Banyak anggapan yang oleh pelajar dianggap sangat penting, tetapi hal itu
justru bukan hal yang paling penting. Salah satunya “simbol” nilai mata
pelajaran yang biasa ditulis dengan angka. Semakin tinggi angka yang diraih,
semakin dianggap berhasil dalam pelajaran. Benarkah demikian?
Menurut Yesmil Anwar, Dosen Universitas Padjadjaran (Unpad), nilai “angka”
bukanlah merupakan tujuan utama, tetapi hanya menjadi alat untuk mencapai
tujuan. Nilai bukan tujuan pendidikan. Karena pendidikan sejatinya adalah
sebuah proses manusia mencari pencerahan dari ketidaktahuan.
Sebagaimana diamanatkan dalam Undang-undang, tujuan pendidikan adalah
mencerdaskan kehidupan bangsa, mengembangkan manusia yang seutuhnya, yaitu yang
beriman dan bertaqwa, berbudi pekerti luhur, memiliki pengetahuan dan
keterampilan, kesehatan jasmani dan rohani, kepribadian yang mantab dan mandiri,
serta rasa tanggungjawab kemasyarakatan dan berbangsa. Dari sini dapat
diketahui bahwa nilai bukanlah merupakan tujuan akhir, tetapi hanya sebagai
sarana untuk meraih tujuan pendidikan tersebut.
Akan tetapi, justru para pelajar banyak yang berlomba-lomba untuk mencapai
nilai tertinggi dengan memakai segala usaha yang negatif, misalnya menyontek (cheating).
Kok bisa? Menyontek selalu hadir menyertai kegiatan ujian atau tes dalam
pendidikan. Menyontek merupakan bahaya laten dalam dunia pendidikan. Cheating
dapat menjadi tumor ganas yang akan menghabiskan moralitas generasi muda
Indonesia.

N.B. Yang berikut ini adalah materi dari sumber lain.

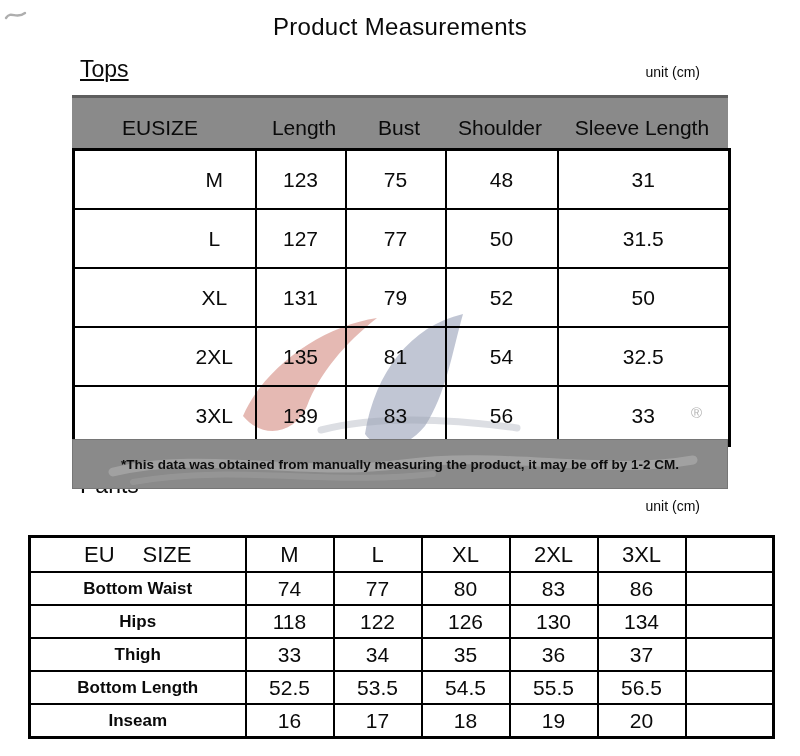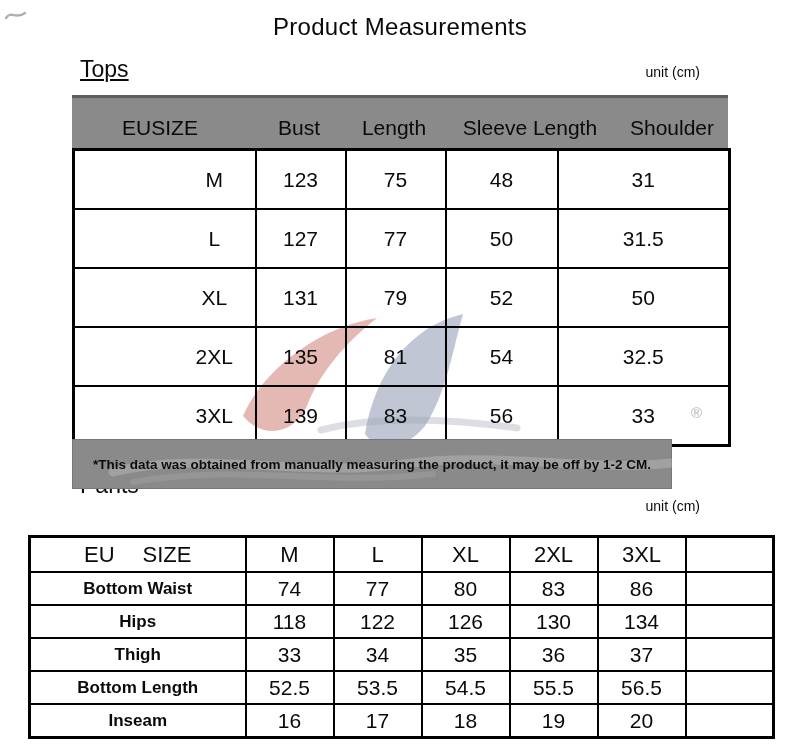--- a/index.html
+++ b/index.html
@@ -33,21 +33,21 @@
 
   
   table{border-collapse:collapse;table-layout:fixed;background:transparent;}
   td{border:2px solid #000;text-align:center;vertical-align:middle;overflow:hidden;}
 
   .tops-table{position:absolute;left:72px;top:148px;width:656px;border:3px solid #000;z-index:2;}
   .tops-table td{height:55px;font-size:21px;}
   .tops-table td.size-cell{padding-left:100px;}
 
   .note-bar{
-    position:absolute;left:72px;top:439px;width:600px;height:50px;
+    position:absolute;left:72px;top:439px;width:656px;height:50px;
     background:#8a8a8a;border:1px solid #767676;box-sizing:border-box;
     display:flex;align-items:center;justify-content:center;z-index:2;
   }
   .note-bar .note-text{position:relative;z-index:2;font-size:13.5px;font-weight:700;color:#0d0d0d;}
   .note-bar svg{position:absolute;left:0;top:0;z-index:1;}
 
   .pants-table{position:absolute;left:28px;top:535px;width:744px;border:3px solid #000;z-index:2;}
   .pants-table td{font-size:21px;}
   .pants-table tr.ph td{height:31px;font-size:22px;}
   .pants-table tr.pr td{height:29px;}
@@ -77,24 +77,24 @@
     <path d="M18,118 C40,68 98,28 152,20 C120,45 94,76 82,108 C70,136 38,142 18,118 Z" fill="#c0584a" fill-opacity="0.42"></path>
     <path d="M140,136 C150,74 186,28 238,16 C227,55 221,96 200,128 C179,154 151,152 140,136 Z" fill="#76819f" fill-opacity="0.45"></path>
     <path d="M96,132 C150,118 220,120 292,130" stroke="#9aa0ae" stroke-opacity="0.35" stroke-width="7" fill="none" stroke-linecap="round"></path>
   </svg>
 
   <div class="tops-header-bar">
     <div class="hcell hc-size">
       <span>EU</span>
       <span>SIZE</span>
     </div>
+    <div class="hcell hc-length">Length</div>
     <div class="hcell hc-bust">Bust</div>
-    <div class="hcell hc-length">Length</div>
+    <div class="hcell hc-shoulder">Shoulder</div>
     <div class="hcell hc-sleeve">Sleeve Length</div>
-    <div class="hcell hc-shoulder">Shoulder</div>
   </div>
 
   <table class="tops-table">
     <colgroup>
         <col style="width:182px">
         <col style="width:90px">
         <col style="width:100px">
         <col style="width:112px">
         <col style="width:172px">
       </colgroup>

Cheating tak lain merupakan soft problem yang
mengakar pada civitas akademika yang luput dari perhatian banyak praktisi
pendidikan kita.
Anehnya perbuatan contek menyontek di kalangan pelajar sampai saat ini masih
saja terus ada. Tidak pernah terdengar ada sanksi, skorsing, pengurangan nilai
atau pembatalan kenaikan kelas bagi pelajar yang ketahuan menyontek dalam
ulangan. Praktis saja, acara contek menyontek terus merajalela. Tidak pernah
ada dalam rapat orang tua, guru, kepala sekolah, pengawas, dan pembina
pendidikan membicarakan masalah contek-menyontek. Sekolah seakan menutup diri,
seolah-olah semua siswa-siswinya bersih dari praktek “pembodohan” menyontek
ini. Apakah dikira contek-menyontek bukan persoalan serius?

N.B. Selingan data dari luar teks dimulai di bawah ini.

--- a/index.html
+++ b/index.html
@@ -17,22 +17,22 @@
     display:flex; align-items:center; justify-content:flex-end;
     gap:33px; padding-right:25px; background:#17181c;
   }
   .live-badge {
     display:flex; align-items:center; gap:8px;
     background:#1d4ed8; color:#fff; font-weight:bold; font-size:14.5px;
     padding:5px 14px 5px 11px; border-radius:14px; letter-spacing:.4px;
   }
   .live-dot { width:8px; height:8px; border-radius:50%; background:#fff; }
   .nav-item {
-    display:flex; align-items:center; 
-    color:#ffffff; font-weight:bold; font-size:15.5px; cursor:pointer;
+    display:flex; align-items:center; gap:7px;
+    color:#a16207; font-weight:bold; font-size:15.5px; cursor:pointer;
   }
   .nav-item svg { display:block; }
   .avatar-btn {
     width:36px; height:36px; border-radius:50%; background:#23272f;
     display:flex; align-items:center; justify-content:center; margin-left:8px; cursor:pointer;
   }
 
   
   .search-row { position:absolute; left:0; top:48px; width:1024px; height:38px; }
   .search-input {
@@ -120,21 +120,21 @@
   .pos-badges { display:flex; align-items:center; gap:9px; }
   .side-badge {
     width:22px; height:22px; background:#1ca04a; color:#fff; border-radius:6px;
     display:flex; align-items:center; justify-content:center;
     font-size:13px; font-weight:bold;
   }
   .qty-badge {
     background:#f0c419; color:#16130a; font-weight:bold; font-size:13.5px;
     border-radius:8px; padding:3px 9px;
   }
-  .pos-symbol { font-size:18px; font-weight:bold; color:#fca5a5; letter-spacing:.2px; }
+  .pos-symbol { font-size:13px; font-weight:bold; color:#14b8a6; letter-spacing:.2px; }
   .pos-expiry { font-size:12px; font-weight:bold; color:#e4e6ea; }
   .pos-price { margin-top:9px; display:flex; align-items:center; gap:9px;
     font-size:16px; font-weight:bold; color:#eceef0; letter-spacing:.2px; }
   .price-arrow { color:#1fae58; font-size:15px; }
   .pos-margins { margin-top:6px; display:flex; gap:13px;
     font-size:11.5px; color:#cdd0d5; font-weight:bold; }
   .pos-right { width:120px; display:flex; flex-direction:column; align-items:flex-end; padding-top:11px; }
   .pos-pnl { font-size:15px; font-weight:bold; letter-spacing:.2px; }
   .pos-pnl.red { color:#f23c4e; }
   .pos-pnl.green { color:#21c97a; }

Belum lagi terkait dengan sistem penilaian guru yang terkadang sangat
subyektif. Banyak guru yang hanya menilai jawaban siswa yang tertulis dalam tes
saja, tanpa melihat proses bagaimana ia mendapatkan nilai, tanpa melihat
potensi dan nilai keseharian siswa tersebut. Sehingga terkadang menimbulkan
kerugiaan tidak hanya pada siswa yang pintar tetapi juga pada siswa yang malas.

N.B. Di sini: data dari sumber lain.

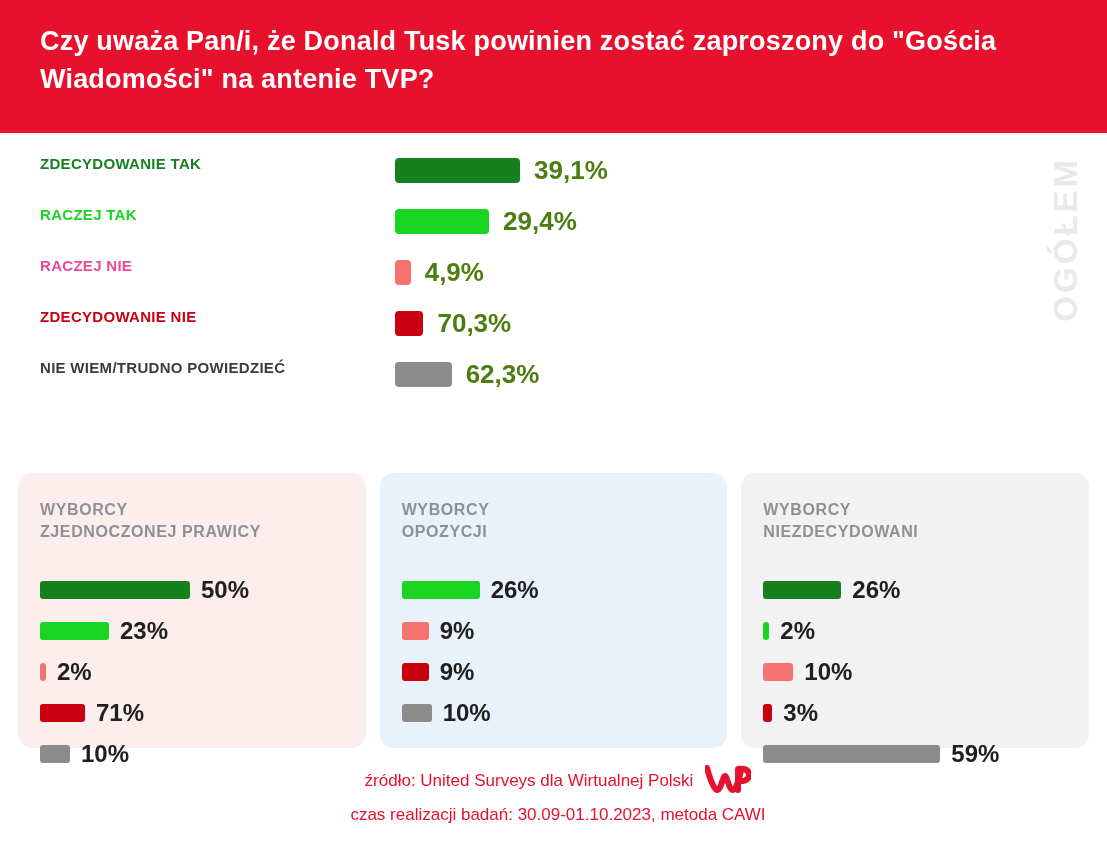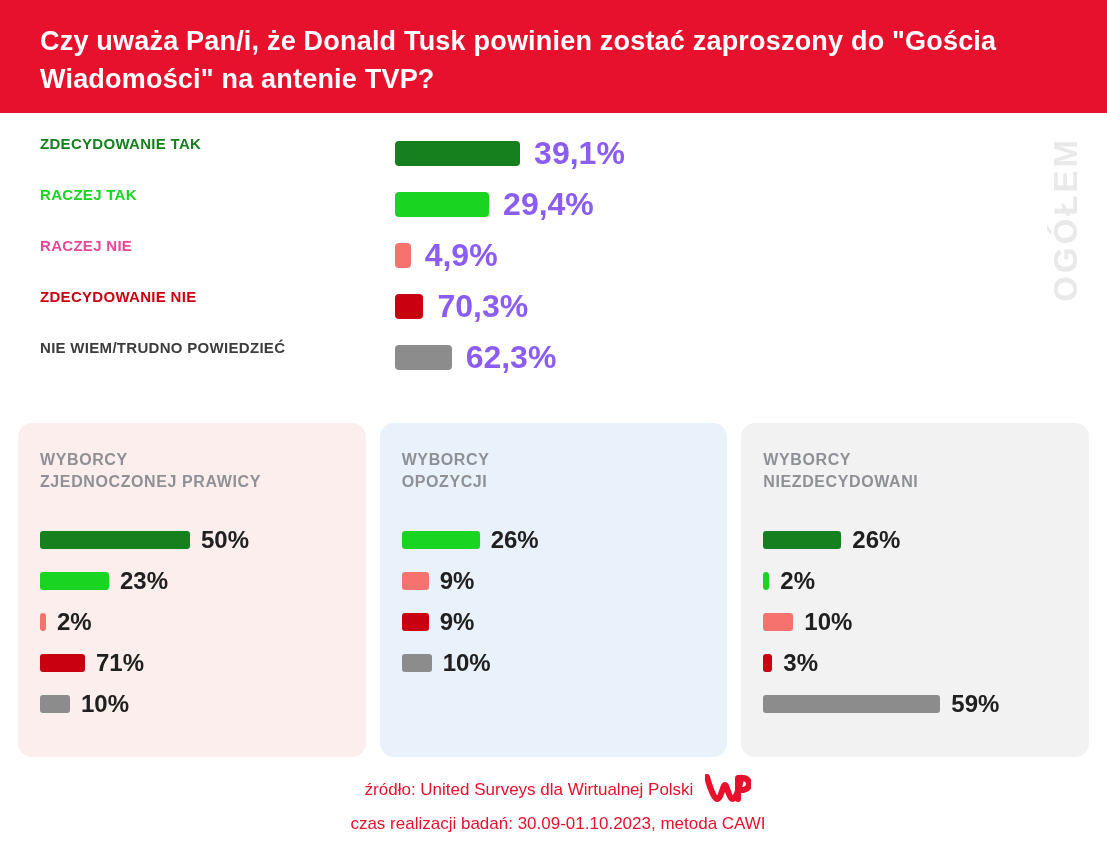--- a/index.html
+++ b/index.html
@@ -11,21 +11,21 @@
     height: 861px;
     background: #ffffff;
     font-family: "Liberation Sans", sans-serif;
     overflow: hidden;
     position: relative;
   }
 
   
   .header {
     background: #e8112d;
-    height: 113px;
+    height: 133px;
     box-sizing: border-box;
     padding: 22px 40px 0 40px;
   }
   .header h1 {
     margin: 0;
     color: #ffffff;
     font-size: 27px;
     font-weight: bold;
     line-height: 1.42;
     letter-spacing: 0.2px;
@@ -67,40 +67,41 @@
   }
   .row .bar-area {
     display: flex;
     align-items: center;
   }
   .row .bar {
     height: 25px;
     border-radius: 4px;
   }
   .row .value {
-    font-size: 32px;
-    font-weight: bold;
-    color: #8b5cf6;
+    font-size: 26px;
+    font-weight: bold;
+    color: #4d7c0f;
     margin-left: 14px;
     white-space: nowrap;
   }
 
   
   .panels {
     display: flex;
     gap: 14px;
     padding: 10px 18px 0 18px;
     box-sizing: border-box;
   }
   .panel {
     flex: 1 1 0;
     border-radius: 14px;
     padding: 26px 22px 22px 22px;
     box-sizing: border-box;
-    height: 334px;
+    height: 275px;
+    margin-top: 30px;
   }
   .panel h2 {
     margin: 0 0 26px 0;
     font-size: 16px;
     font-weight: bold;
     letter-spacing: 0.6px;
     line-height: 1.4;
     color: #8e9095;
     text-transform: uppercase;
     white-space: pre-line;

Bila jawaban siswa rata-rata sama, karena hasil menyontek, tentu saja ini
merugikan.
Jika persoalan ini terus dibiarkan, maka dunia pendidikan tidak akan
maju, malahan menciptakan manusia yang tidak jujur, malas, dan cenderung
mencari jalan pintas dalam segala sesuatu dan akhirnya menjadi manusia yang
menghalalkan segala cara untuk mencapai tujuan yang diinginkannya.
Dengan apik, Yesmil Anwar menggambarkan bahwa
menyontek telanjur dianggap sepele oleh masyarakat, padahal bahayanya sangat
luar biasa. Bahaya buat si anak didik sekaligus untuk masa depan pendidikan
Indonesia.
Ibarat jarum kecil di bagian karburator motor. Sekali saja jarum itu
rusak, mesin motor pun mati. Jika masalah mencontek ini masih saja dianggap
sepele oleh semua orang, tidak ada respon dan tanggapan, dunia pendidikan
pesimis akan maju.
Budaya cheating/ nyontek, akan melahirkan generasi-generasi muda yang
tidak tahan uji, generasi-generasi prematur yang menginginkan segalanya dengan
instan tanpa harus merasakan arti sebuah perjuangan. Kreatifitas siswa akan
hilang, yang tumbuh mungkin hanya orang-orang yang tidak jujur. Alhasil,
penyakit cheating/ nyontek harus segera dibasmi
sekarang juga agar dampaknya tidak bertambah besar lagi.